3.1. Population Characteristics and Clinical Profile

The cohort comprised 12 patients, with a marked predominance of males (83.3%). The average age of the patients was 78 years (SD ± 6.7). The patients exhibited significant systemic morbidity with 91.7% diagnosed as hypertensive and undergoing treatment with a single antihypertensive agent. Additionally, 33.3% were identified as diabetic, while 41.7% had been diagnosed with chronic kidney disease, with baseline creatinine levels recorded at 2.4 mg/dL. The majority of patients (83.3%) were being treated with a single antiplatelet agent; of the remaining two patients, one was receiving anticoagulant therapy and the other was not taking any such drugs (Table 1).
With regard to the classification of anaesthetic risk, the majority of the cohort (91.7%) were categorised as ASA 3, with a single patient (0.9%) classified as ASA 4.

3.2. Analysis of Initial ChEVAR Failure

At the time of the initial C-EVAR procedure, the aneurysm’s maximum mean diameter was 64.6 mm (SD ± 11.16).
The most commonly used device in previous interventions was the Endurant Stent Graft System (Medtronic Cardiovascular, Santa Rosa, CA, USA), which was used in ten cases (five with a cuff and five with a bifurcated configuration). This was followed by one case each of the Zenith Fenestrated AAA Endovascular Graft (Cook Medical, Bloomington, IN, USA) and the G-Branch (Lifetech Scientific, Shenzhen, China).
The complexity of the original C-EVAR procedure is reflected in the number of chimneys implanted: one in six patients, two in two patients, three in three patients and four in one patient. The covered stents used for the chimneys were predominantly Advanta V12 (Atrium Medical Corporation, Hudson, NH, USA) (91.7%), though one patient received a combination of Advanta and Gore Viabahn (W.L. Gore & Associates, Flagstaff, AZ, USA) (see Table 2).
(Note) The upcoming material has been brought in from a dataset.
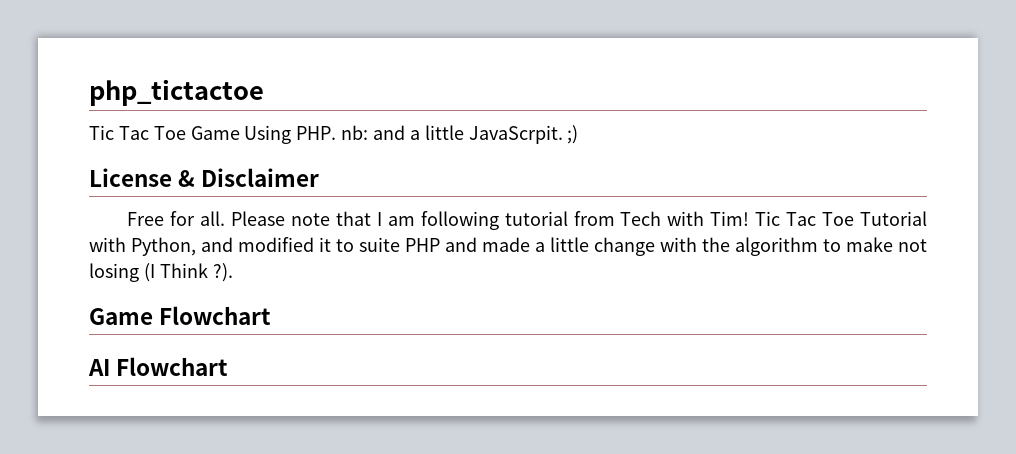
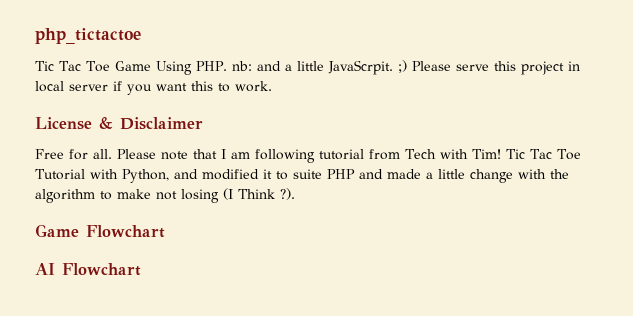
(579, 134) none -> [411,61,580,75] [35,81,272,95] Please serve this project in local server if you want this to work.

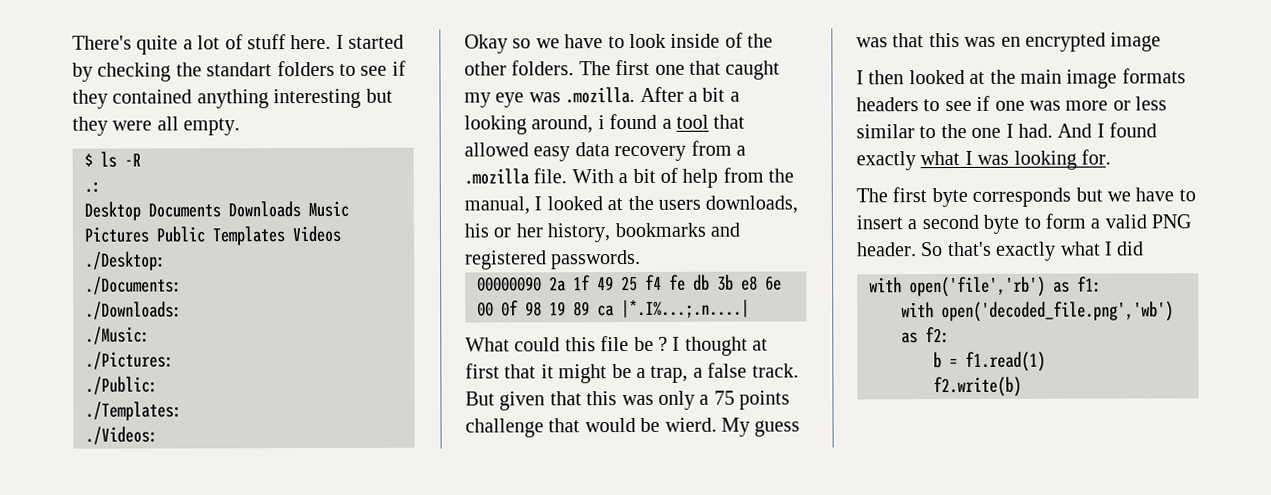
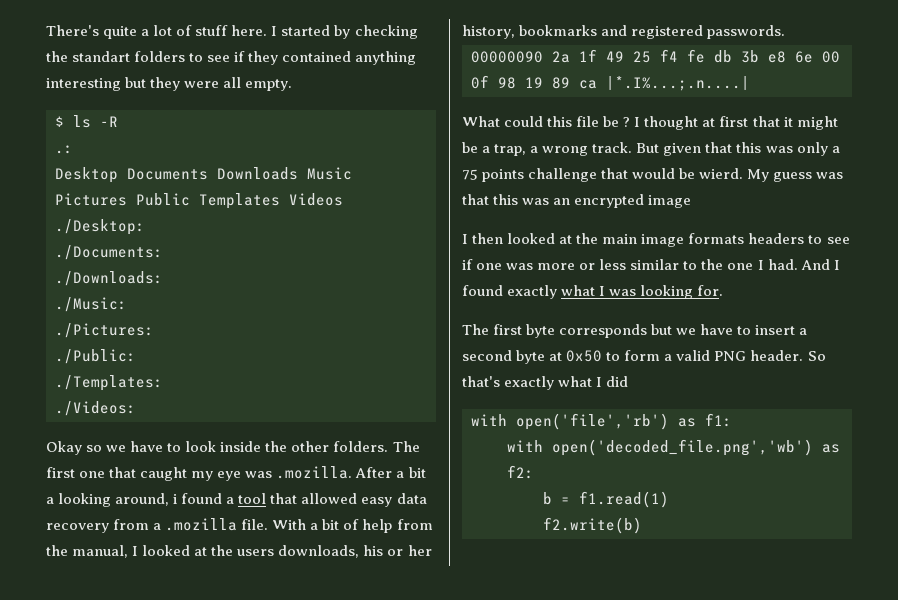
[724,32,743,48] of -> (262, 446) none
[707,362,748,378] false -> [542,146,589,156] wrong
[1000,36,1021,47] en -> [553,198,571,205] an
(1020, 224) none -> [549,350,603,362] at 0x50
3.3. BEVAR Rescue Procedure

When the BEVAR rescue procedure was deemed necessary, the primary cause of failure was a type Ia endoleak (83.3%), which, in one instance, resulted in the aneurysmal sac rupturing. Other indications included a combination of types Ia and Ib (8.3%), as well as a combination of types Ia and III (8.3%). At the time of reintervention, six patients had an aneurysmal sac larger than 8 cm and one patient was experiencing symptoms. The mean maximum diameter of the aneurysm at the time of BEVAR was 71.6 mm (SD ± 20.7).
One patient required a thoracic procedure, with subsequent treatment in two stages.
Realignment of the visceral segment was primarily performed using the Cook Zenith T-Branch device (Cook Medical, Bloomington, IN, USA) in 91.7% of cases, while one patient received a G-Branch device (Lifetech Scientific, Shenzhen, China). A greater proportion of the devices were custom-made (75%) than off-the-shelf (25%).
Technical details of the implant (Figure 1):
-
Anchorage sites: The predominant proximal site was Zone 5 (83.3%), with isolated cases in Zones 3 and 4. Distally, nine cases were sealed over previous iliac extensions (Table 3).
-
Surgical access: All patients underwent anterograde cannulation of the visceral vessels via a left axillary surgical access. All patients underwent percutaneous femoral access; a bilateral femoral approach was required in seven patients. Percutaneous closure using the Prostar XL system (Abbott Vascular Inc., Redwood City, CA, USA) was performed in all cases. One patient required conversion to a surgical approach. This was due to failure of the closure device.
-
Visceral management: The four main visceral vessels (the celiac trunk [CT], the superior mesenteric artery [SMA] and both renal arteries) were treated in ten patients. The visceral bypass technique was standardised through the combined use of viabahn balloon expandable stent (VBX) and Viabahn covered stents (W.L. Gore & Associates, Flagstaff, AZ, USA), particularly in the SMA (91.7%) and CT (83.3%). In the renal arteries, the most common approach was a combination of VBX and Viabahn stents (66.7%), although single stents (VBX or BeGraft Plus [Bentley InnoMed GmbH, Hechingen, Germany]) and triple combinations (VBX + Viabahn + BeGraft Plus) were also used (Table 4).
The median procedure duration was 226.5 min (IQR 81.5). The mean fluoroscopy time was 68.1 min (±24.6 SD), with a mean contrast volume of 178.5 mL (IQR 62.5) (Table 5).
Prophylactic cerebrospinal fluid drainage was not performed on any patient in this series.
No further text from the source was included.